Esas Fakir Kimdir?

İslâm, ihtiyaç sahiplerinin, başkalarından bir şey istemelerini yasaklamamakla birlikte, ahlâkî bakımdan tasvip de etmemiştir. Utanmaksızın her önüne gelenden istemeyi huy edinenlerden Cenâb-ı Hak Kur’ân-ı Kerîm’de şöyle bahseder: “Sadakalar hakkında sana dil uzatanlar vardır. Onlara verilirse hoşnûd olurlar, verilmezse, hemen öfkeleniverirler.” (et-Tevbe, 58)

Hazret-i Peygamber -sallâllâhü aleyhi ve sellem-, böyle kimselerden kendisine gelerek zekâttan bir şeyler isteyen birine: “Hak Teâlâ, zekât mallarının taksîmini herhangi bir şahsın, hattâ peygamberin bile arzu ve irâdesine bırakmamıştır.
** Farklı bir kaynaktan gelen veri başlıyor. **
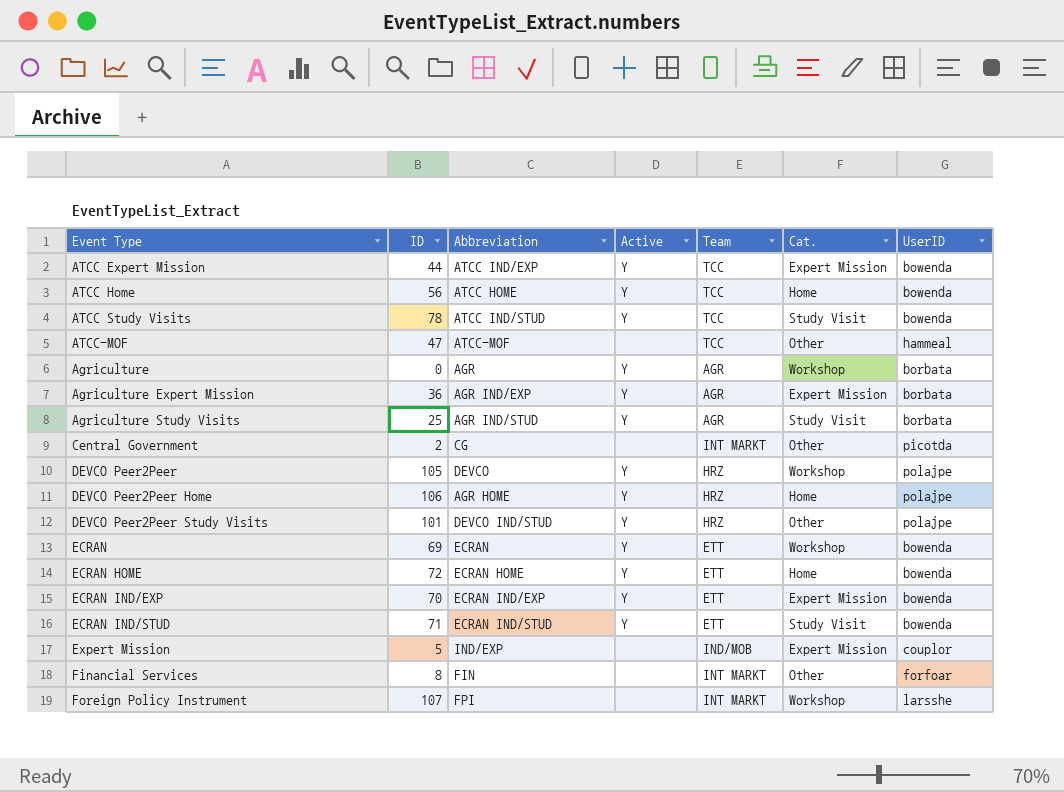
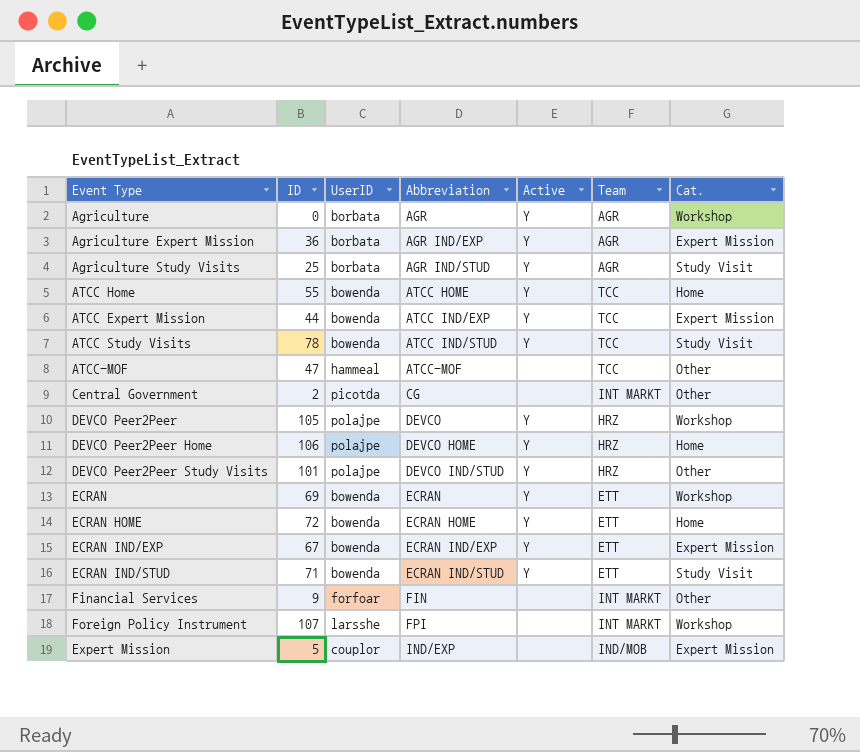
row order: none -> Abbreviation ascending
column UserID | position: 7 -> 3
ATCC Home | ID: 56 -> 55
DEVCO Peer2Peer Home | Abbreviation: AGR HOME -> DEVCO HOME
ECRAN IND/EXP | ID: 70 -> 67
Financial Services | ID: 8 -> 9

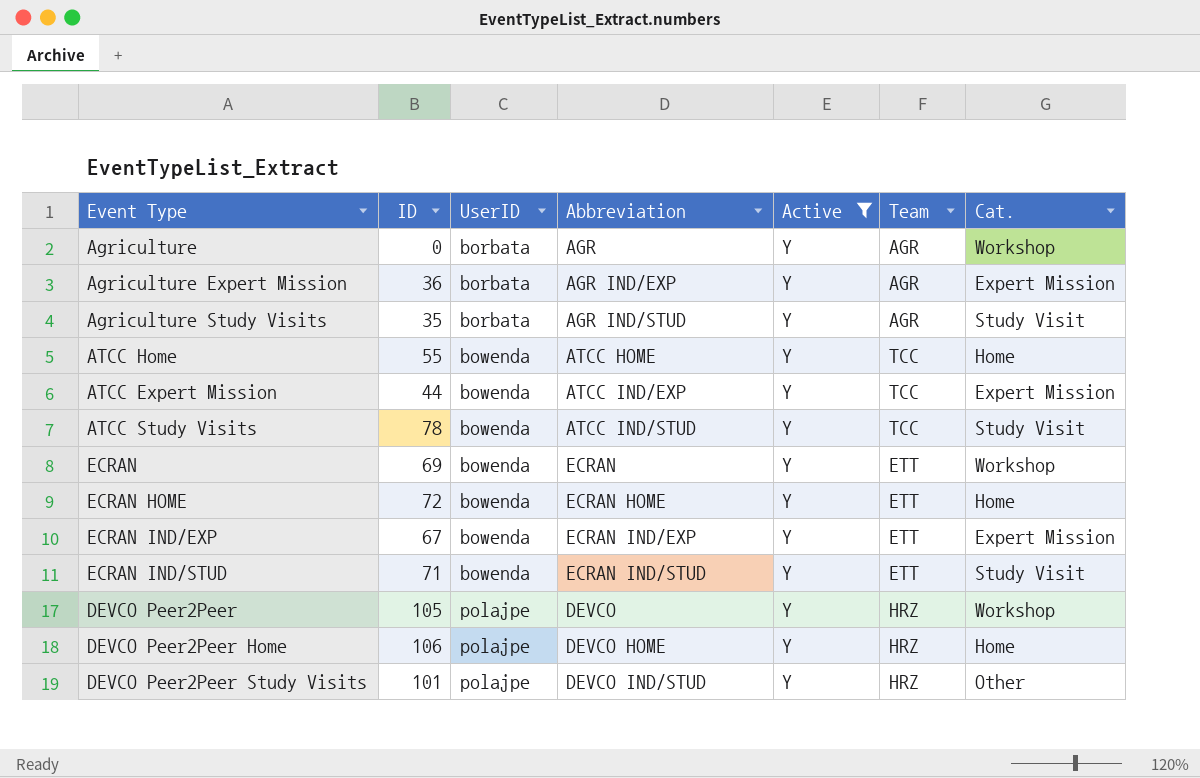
filter: none -> Active = Y
row order: Abbreviation ascending -> UserID ascending
Agriculture Study Visits | ID: 25 -> 35

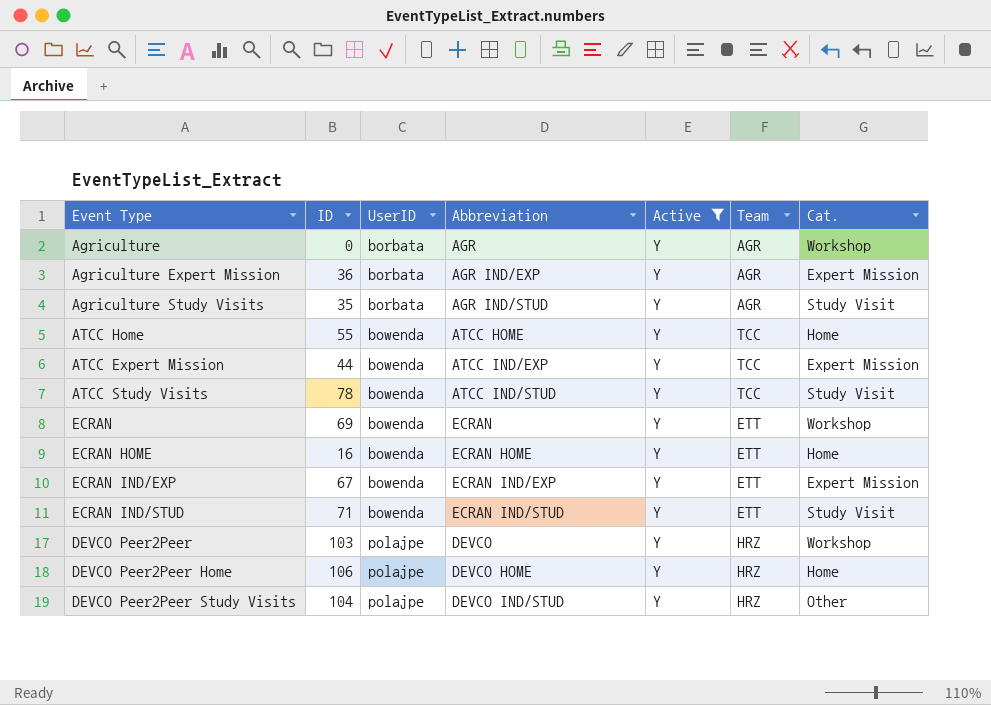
ECRAN HOME | ID: 72 -> 16
DEVCO Peer2Peer | ID: 105 -> 103
DEVCO Peer2Peer Study Visits | ID: 101 -> 104

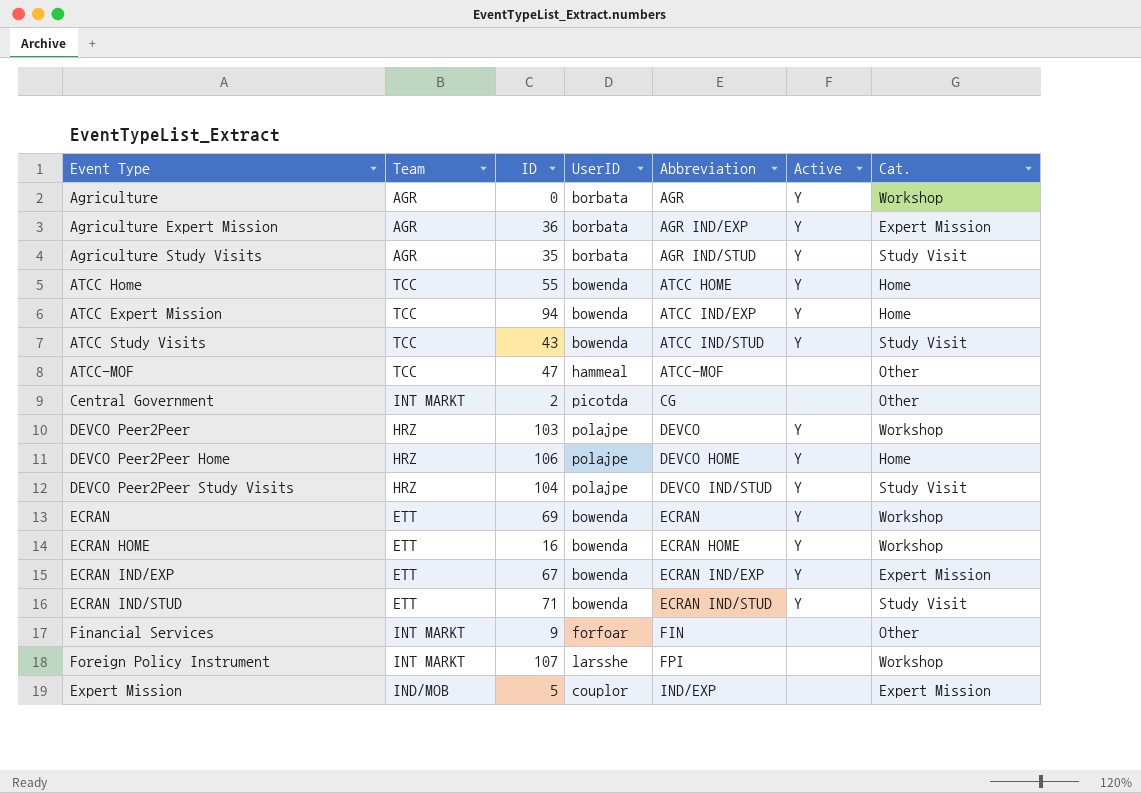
filter: Active = Y -> none
row order: UserID ascending -> Abbreviation ascending
column Team | position: 6 -> 2
ATCC Expert Mission | ID: 44 -> 94
ATCC Expert Mission | Cat.: Expert Mission -> Home
ATCC Study Visits | ID: 78 -> 43
DEVCO Peer2Peer Study Visits | Cat.: Other -> Study Visit
ECRAN HOME | Cat.: Home -> Workshop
Bunların harcanması için sekiz yer göstermiştir. Eğer sen bu sekizden birine dâhil isen o zaman zekât malından hisseni alırsın.” (Beyhakî, Sünenü’l-Kübrâ, VII, 6) buyurmuşlardır.
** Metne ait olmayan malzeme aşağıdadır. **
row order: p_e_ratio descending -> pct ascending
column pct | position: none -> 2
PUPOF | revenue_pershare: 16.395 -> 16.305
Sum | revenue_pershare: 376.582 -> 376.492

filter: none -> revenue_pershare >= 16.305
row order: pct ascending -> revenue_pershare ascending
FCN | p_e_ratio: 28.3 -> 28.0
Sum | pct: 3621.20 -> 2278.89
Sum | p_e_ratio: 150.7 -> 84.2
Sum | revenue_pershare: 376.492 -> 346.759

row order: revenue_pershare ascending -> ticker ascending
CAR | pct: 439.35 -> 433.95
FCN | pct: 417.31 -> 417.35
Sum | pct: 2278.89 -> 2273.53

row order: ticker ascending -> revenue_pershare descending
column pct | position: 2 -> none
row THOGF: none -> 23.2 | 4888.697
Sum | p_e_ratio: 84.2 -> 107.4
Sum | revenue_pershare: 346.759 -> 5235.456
Burada zekâtı yerine sarf husûsunda büyük bir titizlik ve incelik vardır. Zîrâ zekât, ancak âyette belirtilen yerlere verilebilir. Bunun hâricinde yapılacak olan infâklar, «hayrât» denilen zekâtın dışında bir bağış iledir. Hazret-i Peygamber -sallâllâhü aleyhi ve sellem- zekât malını verirken muhatabını ehli değilse reddetmiş ancak zekâtın dışında yaptığı infâkta böyle bir reddetme yapmamış, bilakis âyette buyurulan: “Bir şey isteyeni azarlama!” (ed-Duhâ, 10) beyânından hareketle şöyle buyurmuştur: “Sizin güzel ahlâkınız, karşınıza gelip el açanı bir hurma dânesiyle bile olsa, boş çevirmemenizdir.” (Buhârî, Kitâbu’z-Zekât)

Bu hadîs-i şerîften ilhâm ile muhterem pederimiz Mûsâ Efendi -kuddise sirruh-, istemeyi meslek hâline getirmiş kimselere, yâni dilencilere de sadaka verir ve şöyle buyururdu: “–Vermemeye alışmamak için az da olsa vermek lâzım!..”

Şu gerçeği de bilmelidir ki, İslâm’da ancak büyük zarûretler hâlinde dilenmeye müsâade edilmiştir. Zîrâ başkalarına el açmak, aslında insanı son derece aşağılayıcı bir iştir. Bu sebeple de Allâh Rasûlü -sallâllâhü aleyhi ve sellem- ashâbından bey’at alırken pek çoğuna «kimseden bir şey istememe»lerini şart koşmuştur. Dolayısıyla fakirler içinde utanmaz, arlanmaz, derbeder, önüne gelenden para isteyen tipler ile fakîrlik ve sıkıntılarını sîneye çekenler birbirlerinden ayırt edilmelidirler.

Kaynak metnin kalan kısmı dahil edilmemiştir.